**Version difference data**
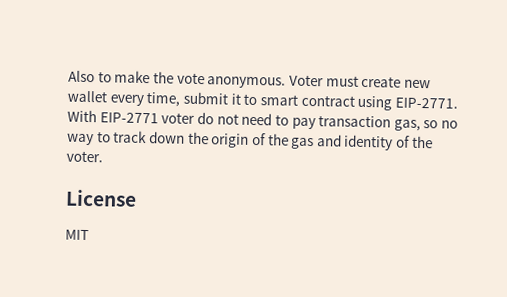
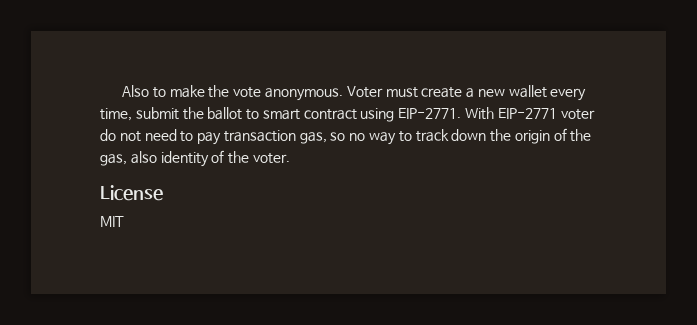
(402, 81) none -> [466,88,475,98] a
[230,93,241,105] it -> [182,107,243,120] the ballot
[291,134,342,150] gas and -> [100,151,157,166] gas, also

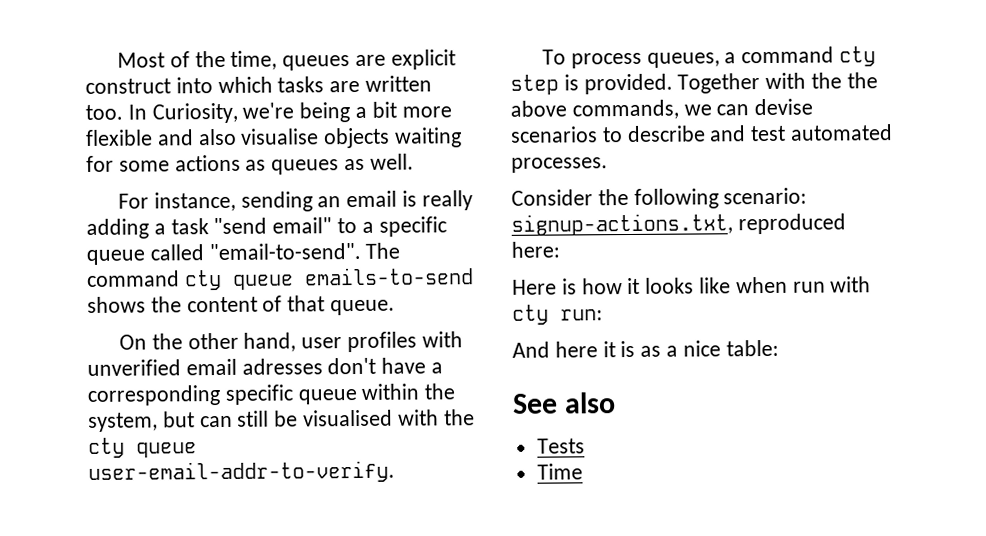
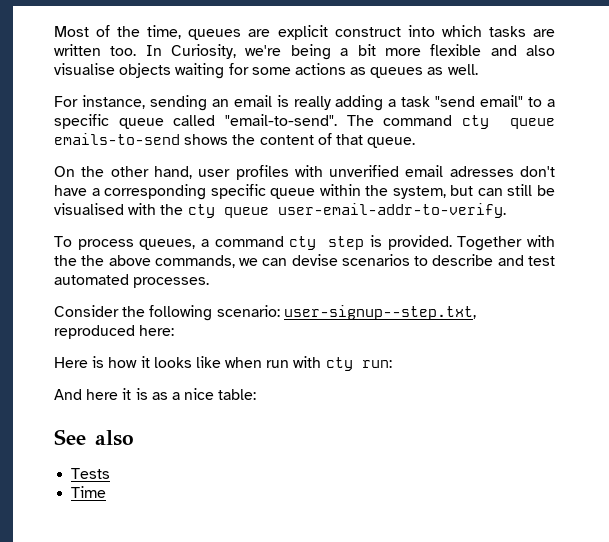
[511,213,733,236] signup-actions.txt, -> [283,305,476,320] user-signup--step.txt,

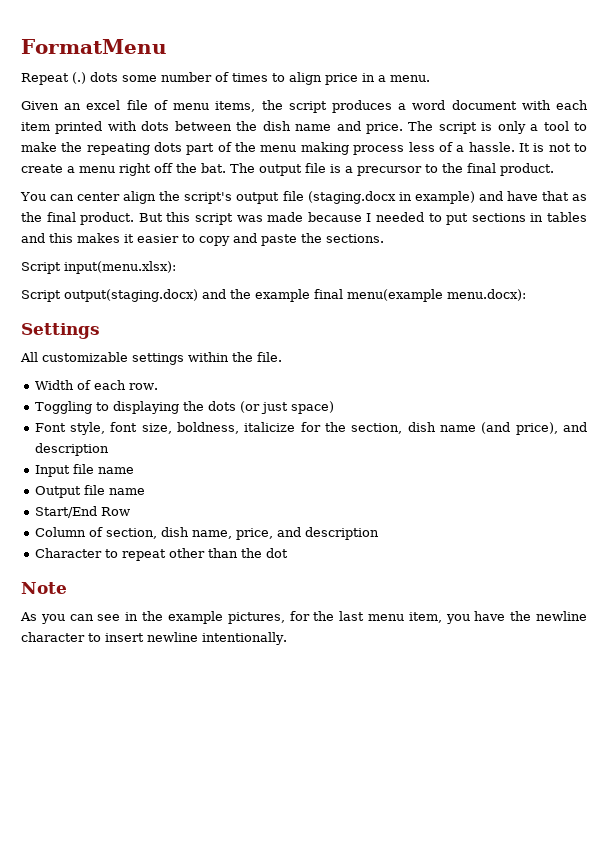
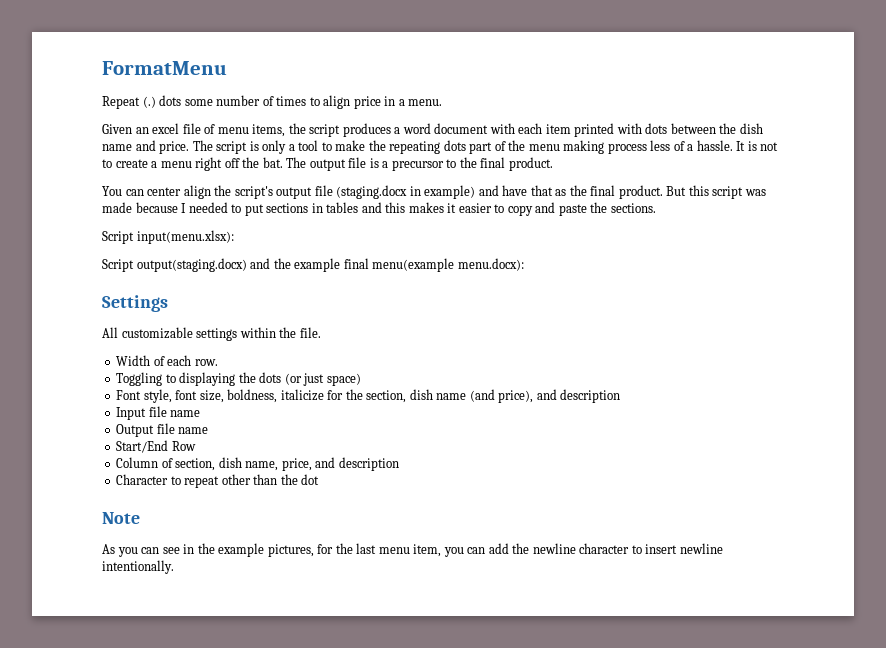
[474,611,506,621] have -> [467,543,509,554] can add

* * *

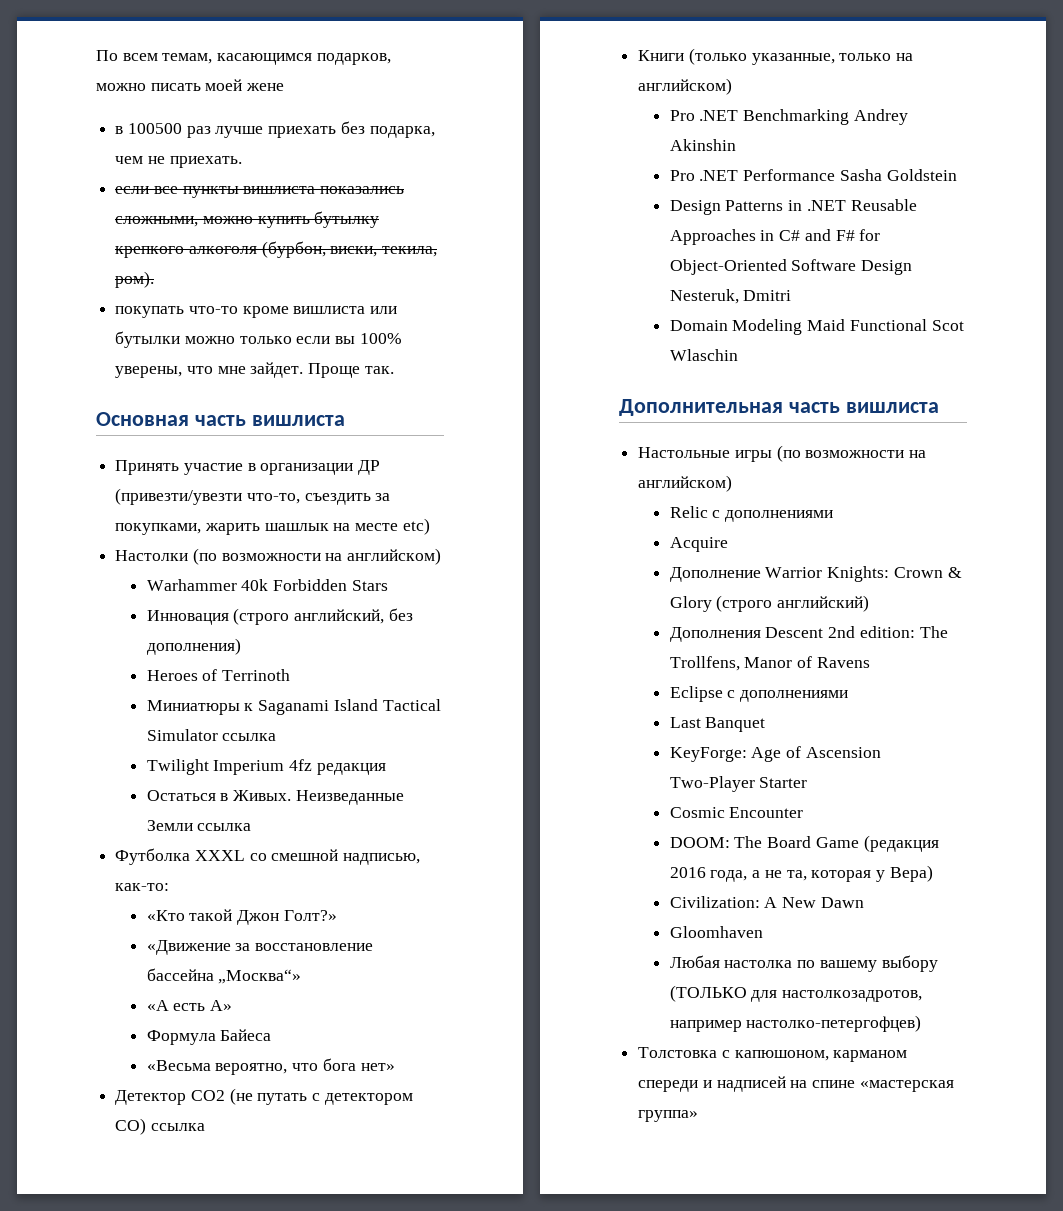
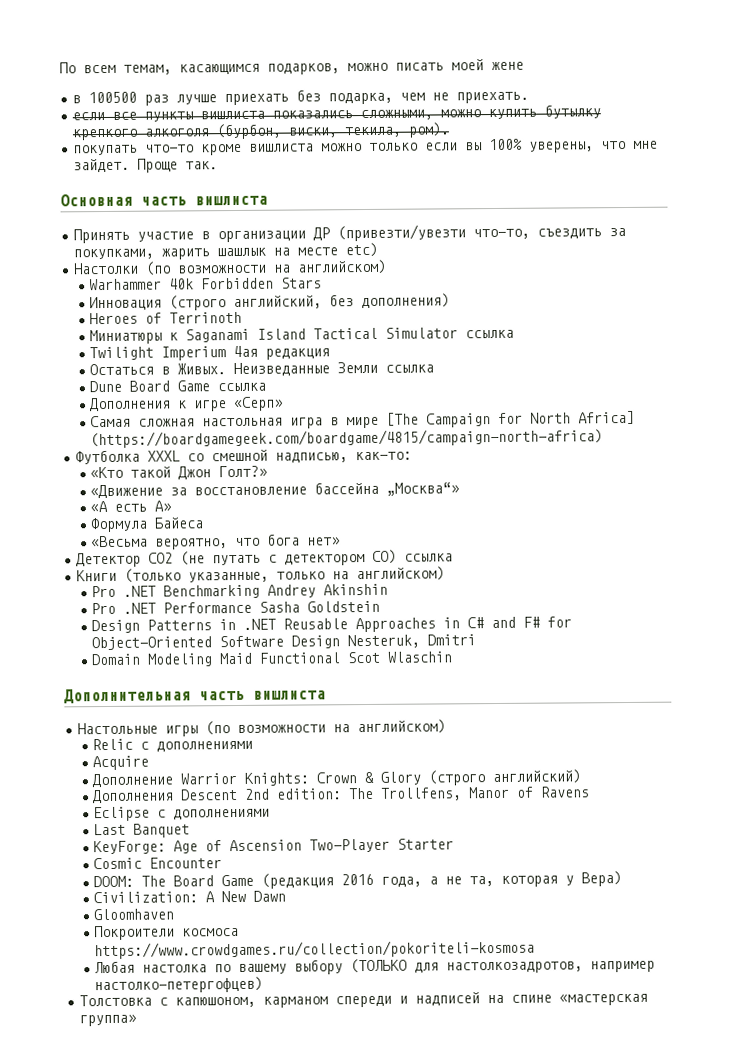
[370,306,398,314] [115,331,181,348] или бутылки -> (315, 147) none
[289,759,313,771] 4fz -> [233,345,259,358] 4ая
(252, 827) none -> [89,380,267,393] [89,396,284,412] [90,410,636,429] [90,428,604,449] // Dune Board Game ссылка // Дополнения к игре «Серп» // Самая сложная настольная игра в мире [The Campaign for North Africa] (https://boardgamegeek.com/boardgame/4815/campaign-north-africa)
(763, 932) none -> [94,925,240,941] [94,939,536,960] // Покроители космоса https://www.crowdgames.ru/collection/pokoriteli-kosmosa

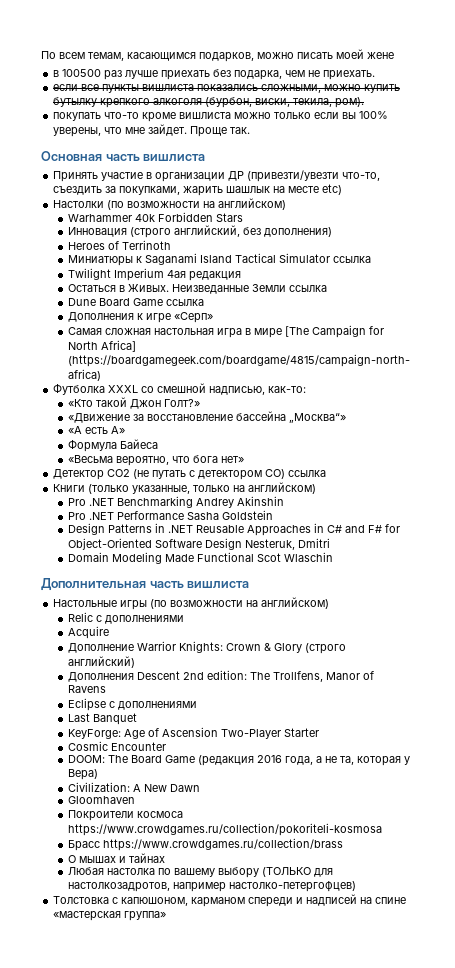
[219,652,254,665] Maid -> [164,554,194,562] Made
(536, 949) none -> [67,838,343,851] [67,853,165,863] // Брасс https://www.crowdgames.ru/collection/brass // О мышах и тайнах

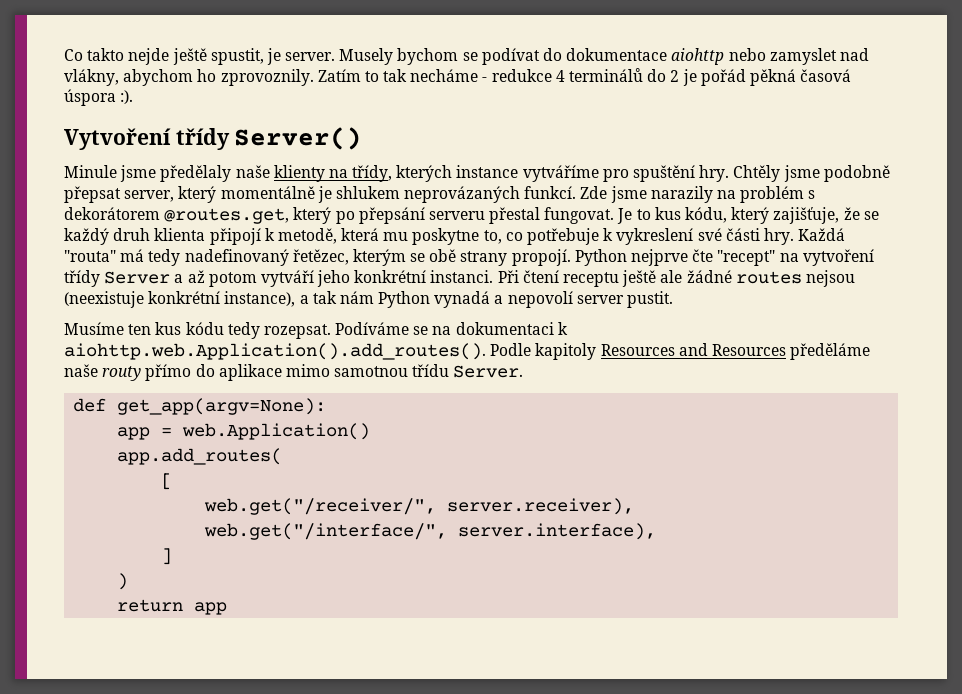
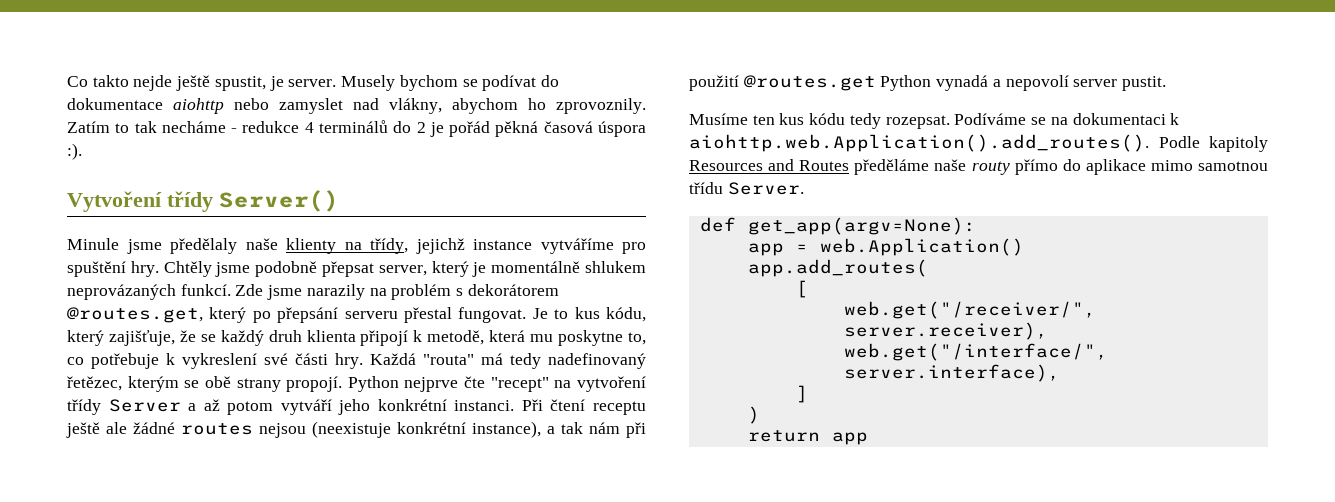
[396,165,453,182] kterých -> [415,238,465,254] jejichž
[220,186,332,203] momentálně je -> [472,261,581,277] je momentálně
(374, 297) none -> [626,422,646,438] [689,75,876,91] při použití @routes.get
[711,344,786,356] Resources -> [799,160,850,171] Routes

**THE TASK**
In the records above, find the line containing "[230,93,241,105] it ->" and the line containing "[474,611,506,621] have ->", then give both of them again word for word along with every line between. Omit any pictures.

**YOUR RESPONSE**
[230,93,241,105] it -> [182,107,243,120] the ballot
[291,134,342,150] gas and -> [100,151,157,166] gas, also

[511,213,733,236] signup-actions.txt, -> [283,305,476,320] user-signup--step.txt,

[474,611,506,621] have -> [467,543,509,554] can add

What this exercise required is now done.